-- RECORDS follows --

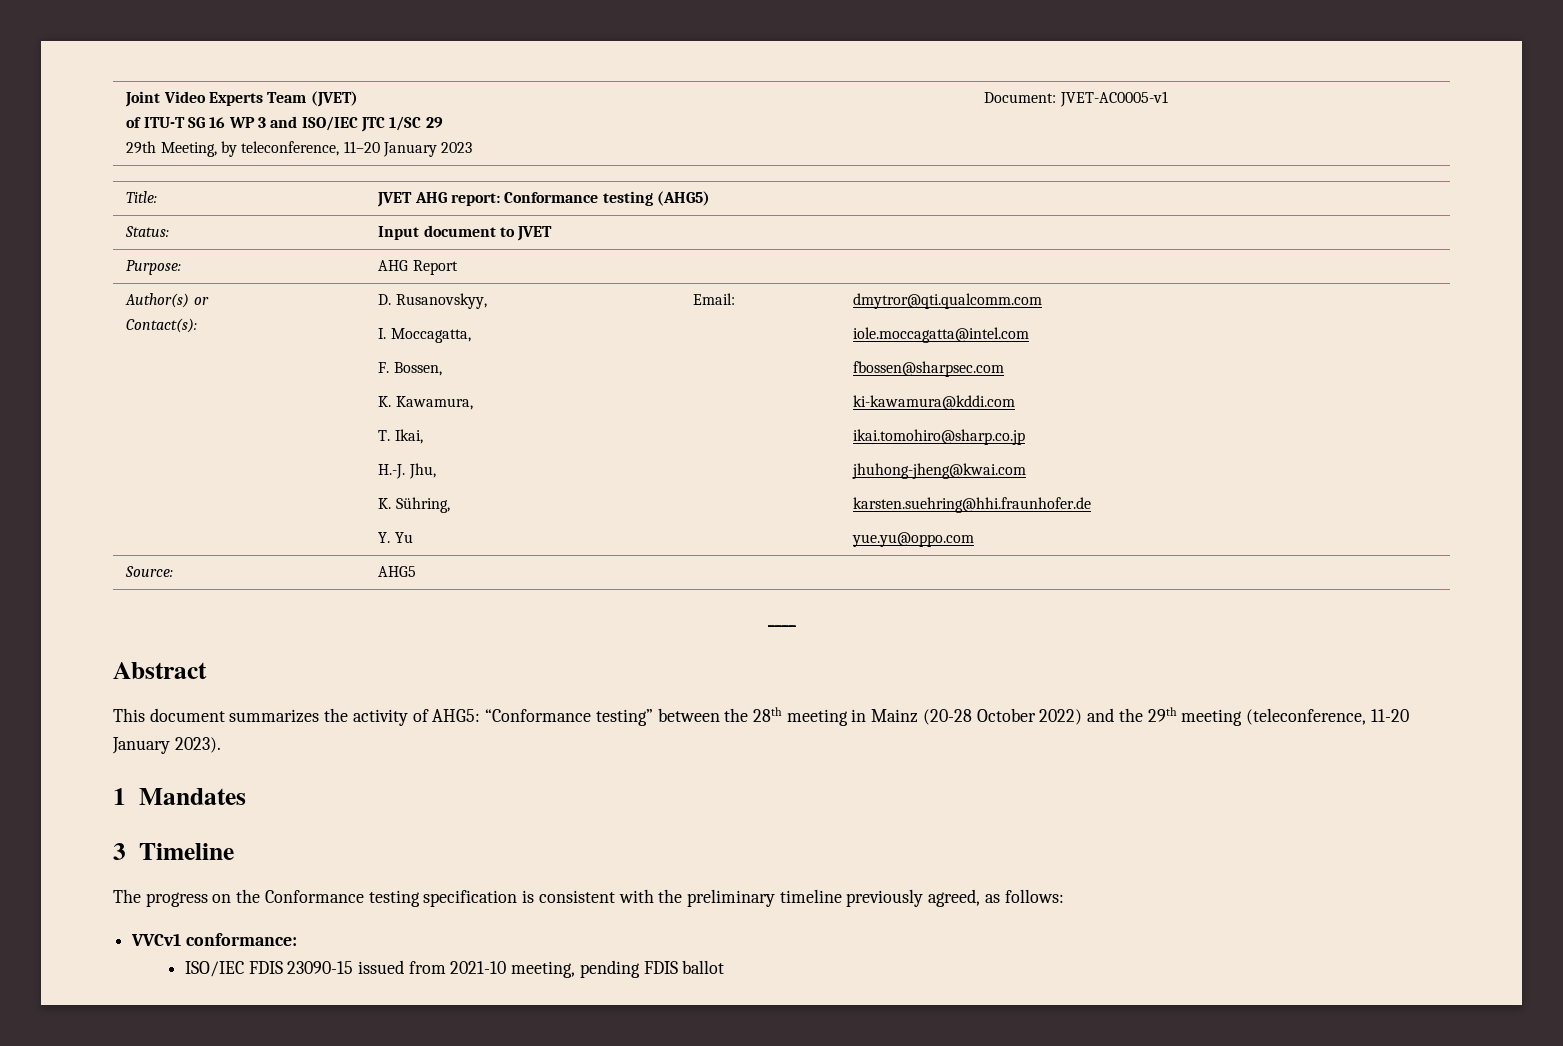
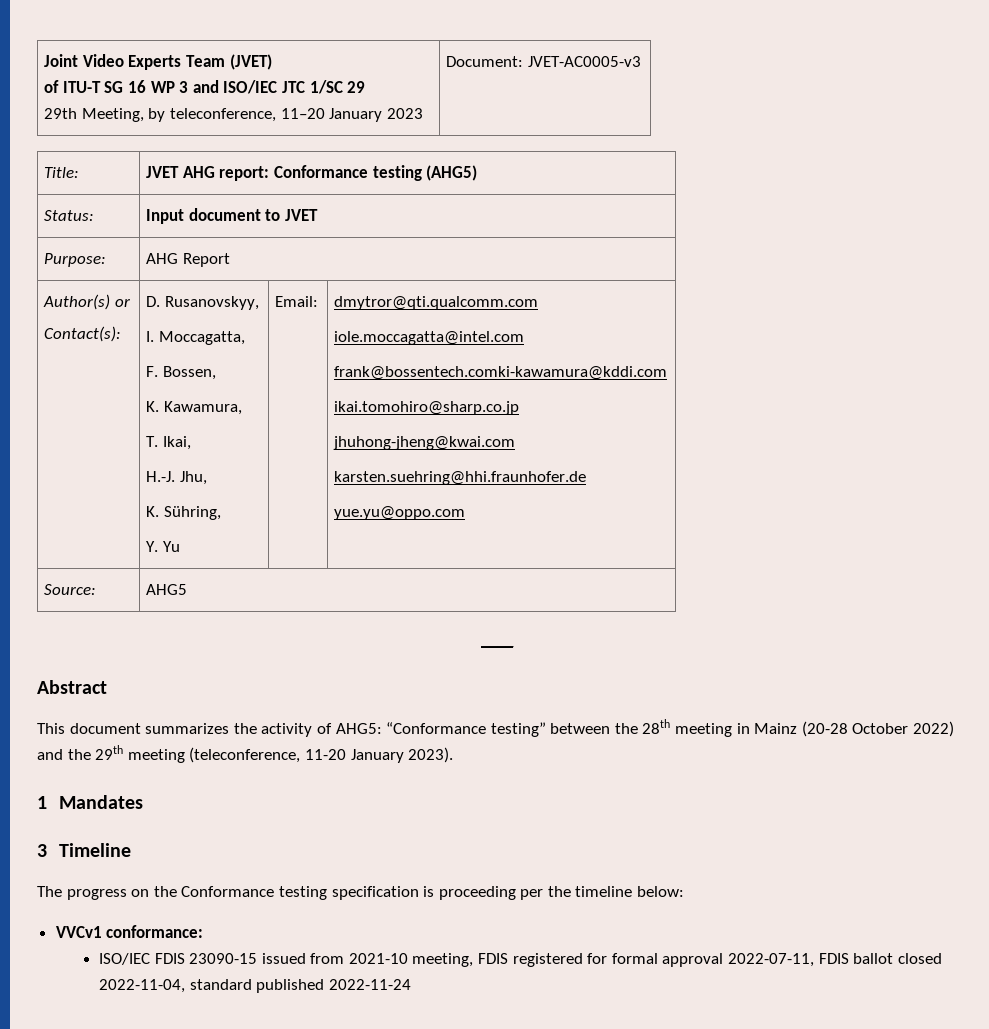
  Joint Video Experts Team (JVET)
  of ITU-T SG 16 WP 3 and ISO/IEC JTC 1/SC 29
- 29th Meeting, by teleconference, 11–20 January 2023 | Document: JVET-AC0005-v1
+ 29th Meeting, by teleconference, 11–20 January 2023 | Document: JVET-AC0005-v3
  Author(s) or
  Contact(s): | D. Rusanovskyy,
  I. Moccagatta,
  F. Bossen,
  K. Kawamura,
  T. Ikai,
  H.-J. Jhu,
  K. Sühring,
  Y. Yu | Email: | dmytror@qti.qualcomm.com
  iole.moccagatta@intel.com
- fbossen@sharpsec.com
- ki-kawamura@kddi.com
+ frank@bossentech.comki-kawamura@kddi.com
- The progress on the Conformance testing specification is consistent with the preliminary timeline previously agreed, as follows:
+ The progress on the Conformance testing specification is proceeding per the timeline below:
- ISO/IEC FDIS 23090-15 issued from 2021-10 meeting, pending FDIS ballot
+ ISO/IEC FDIS 23090-15 issued from 2021-10 meeting, FDIS registered for formal approval 2022-07-11, FDIS ballot closed 2022-11-04, standard published 2022-11-24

-- RECORDS concluded --

WORK INSTRUCTIONS =
Copy only the stretch running from the line containing "- fbossen@sharpsec.com" to the final line of the entries, both ends included, exactly as it stands.

PROBLEM SOLUTION =
- fbossen@sharpsec.com
- ki-kawamura@kddi.com
+ frank@bossentech.comki-kawamura@kddi.com
- The progress on the Conformance testing specification is consistent with the preliminary timeline previously agreed, as follows:
+ The progress on the Conformance testing specification is proceeding per the timeline below:
- ISO/IEC FDIS 23090-15 issued from 2021-10 meeting, pending FDIS ballot
+ ISO/IEC FDIS 23090-15 issued from 2021-10 meeting, FDIS registered for formal approval 2022-07-11, FDIS ballot closed 2022-11-04, standard published 2022-11-24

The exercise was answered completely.